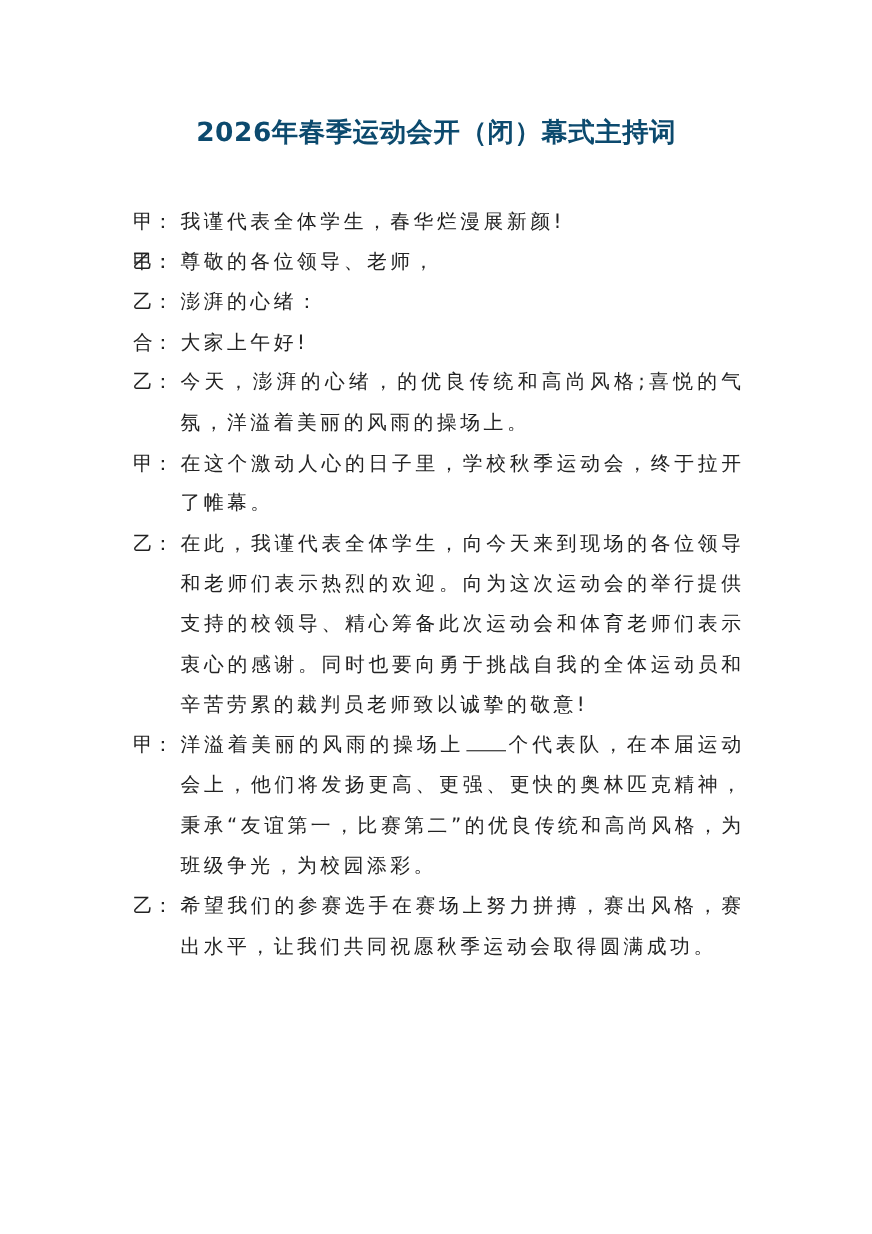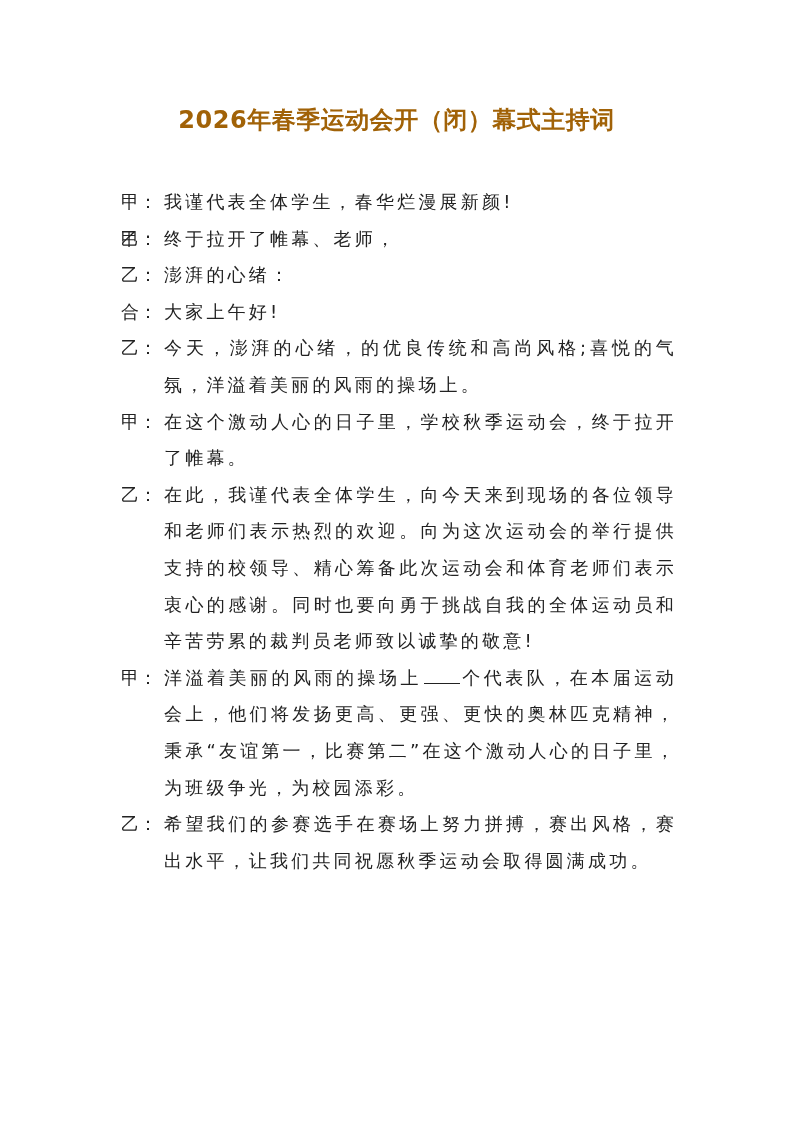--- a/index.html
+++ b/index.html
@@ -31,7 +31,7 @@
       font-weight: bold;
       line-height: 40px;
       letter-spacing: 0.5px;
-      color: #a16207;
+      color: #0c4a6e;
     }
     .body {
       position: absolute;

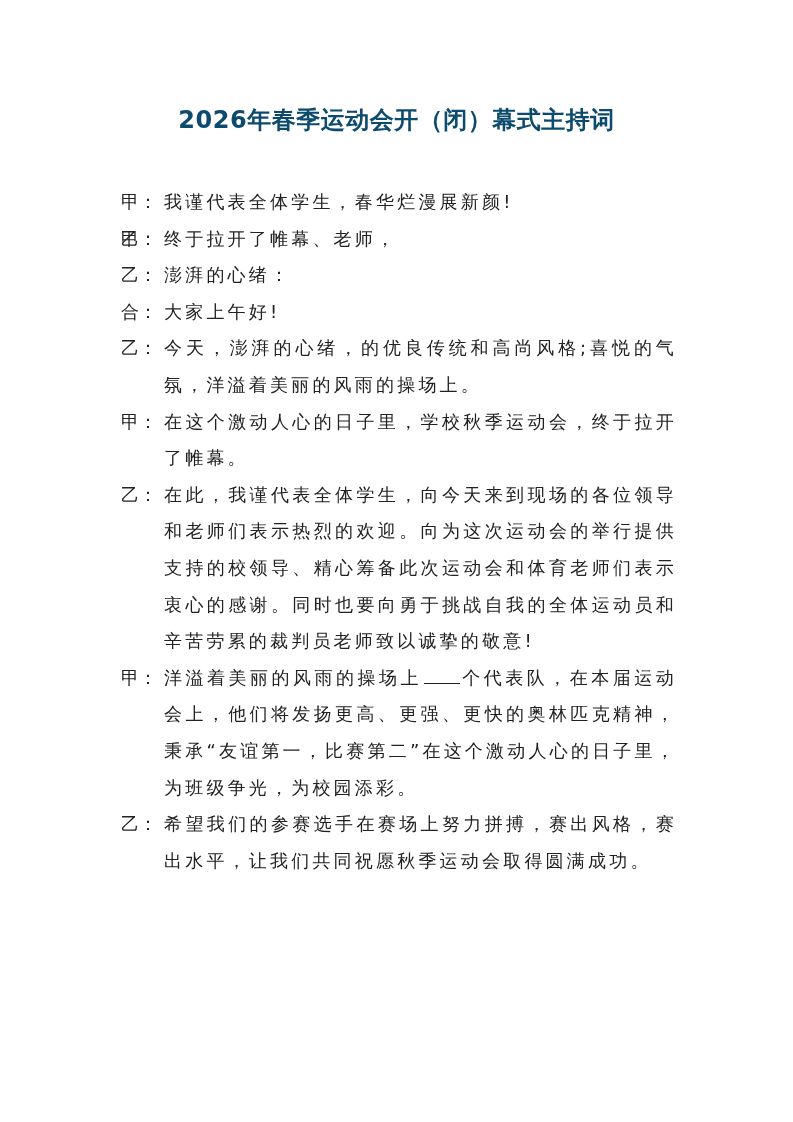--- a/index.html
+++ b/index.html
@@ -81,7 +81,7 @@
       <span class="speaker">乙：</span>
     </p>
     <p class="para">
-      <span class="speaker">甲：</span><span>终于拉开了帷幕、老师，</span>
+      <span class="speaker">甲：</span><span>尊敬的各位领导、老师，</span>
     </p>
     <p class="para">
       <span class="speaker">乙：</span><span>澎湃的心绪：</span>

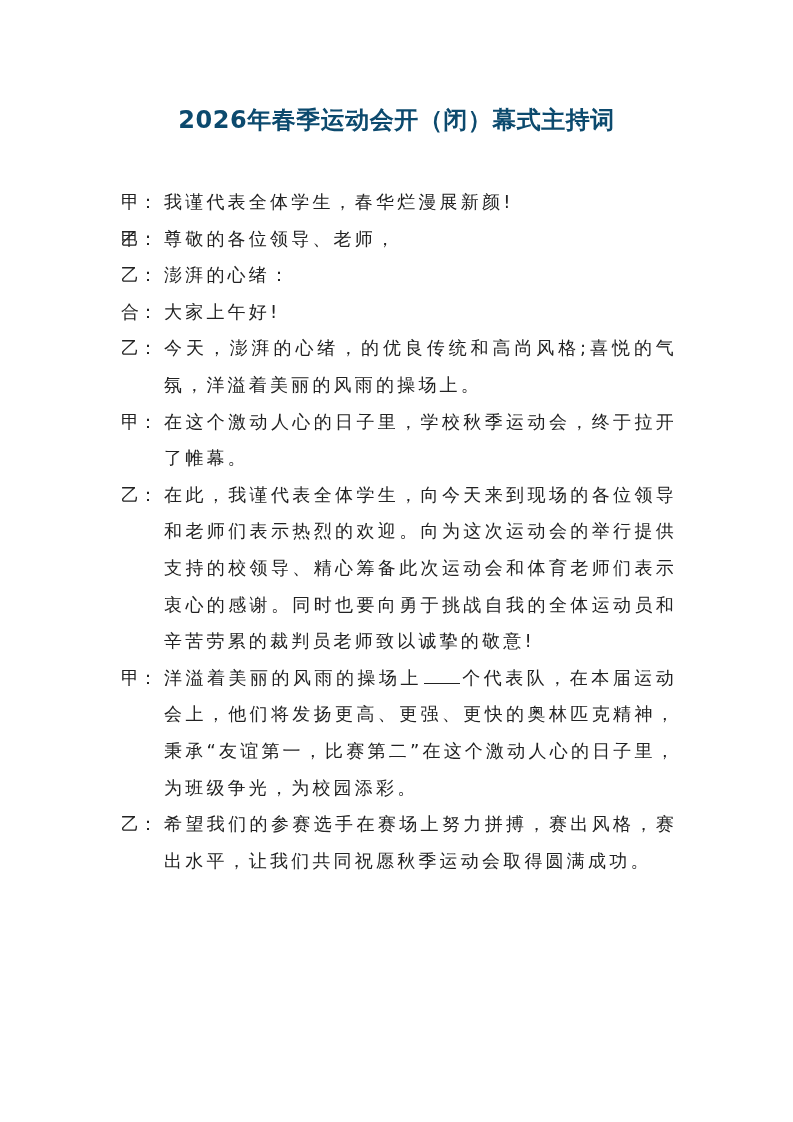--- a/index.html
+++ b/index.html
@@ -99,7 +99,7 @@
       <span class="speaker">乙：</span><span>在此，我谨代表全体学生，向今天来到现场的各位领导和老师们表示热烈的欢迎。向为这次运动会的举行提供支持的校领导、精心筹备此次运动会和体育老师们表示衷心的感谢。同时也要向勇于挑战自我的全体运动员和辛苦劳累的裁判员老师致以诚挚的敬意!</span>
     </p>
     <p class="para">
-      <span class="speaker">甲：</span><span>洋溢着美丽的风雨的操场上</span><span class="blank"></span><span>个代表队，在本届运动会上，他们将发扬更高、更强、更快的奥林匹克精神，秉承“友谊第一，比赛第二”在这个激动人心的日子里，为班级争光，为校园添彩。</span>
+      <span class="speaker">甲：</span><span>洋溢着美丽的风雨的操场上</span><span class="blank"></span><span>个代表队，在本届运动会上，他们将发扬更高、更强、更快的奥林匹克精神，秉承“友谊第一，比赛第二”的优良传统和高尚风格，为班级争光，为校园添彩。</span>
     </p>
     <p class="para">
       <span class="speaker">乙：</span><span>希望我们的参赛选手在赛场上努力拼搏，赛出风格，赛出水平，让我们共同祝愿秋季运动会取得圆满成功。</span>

*-*-*

-- Brief --
The entire listing above is to be copied exactly, with all pictures omitted.

-- Response --
--- a/index.html
+++ b/index.html
@@ -31,7 +31,7 @@
       font-weight: bold;
       line-height: 40px;
       letter-spacing: 0.5px;
-      color: #a16207;
+      color: #0c4a6e;
     }
     .body {
       position: absolute;

--- a/index.html
+++ b/index.html
@@ -81,7 +81,7 @@
       <span class="speaker">乙：</span>
     </p>
     <p class="para">
-      <span class="speaker">甲：</span><span>终于拉开了帷幕、老师，</span>
+      <span class="speaker">甲：</span><span>尊敬的各位领导、老师，</span>
     </p>
     <p class="para">
       <span class="speaker">乙：</span><span>澎湃的心绪：</span>

--- a/index.html
+++ b/index.html
@@ -99,7 +99,7 @@
       <span class="speaker">乙：</span><span>在此，我谨代表全体学生，向今天来到现场的各位领导和老师们表示热烈的欢迎。向为这次运动会的举行提供支持的校领导、精心筹备此次运动会和体育老师们表示衷心的感谢。同时也要向勇于挑战自我的全体运动员和辛苦劳累的裁判员老师致以诚挚的敬意!</span>
     </p>
     <p class="para">
-      <span class="speaker">甲：</span><span>洋溢着美丽的风雨的操场上</span><span class="blank"></span><span>个代表队，在本届运动会上，他们将发扬更高、更强、更快的奥林匹克精神，秉承“友谊第一，比赛第二”在这个激动人心的日子里，为班级争光，为校园添彩。</span>
+      <span class="speaker">甲：</span><span>洋溢着美丽的风雨的操场上</span><span class="blank"></span><span>个代表队，在本届运动会上，他们将发扬更高、更强、更快的奥林匹克精神，秉承“友谊第一，比赛第二”的优良传统和高尚风格，为班级争光，为校园添彩。</span>
     </p>
     <p class="para">
       <span class="speaker">乙：</span><span>希望我们的参赛选手在赛场上努力拼搏，赛出风格，赛出水平，让我们共同祝愿秋季运动会取得圆满成功。</span>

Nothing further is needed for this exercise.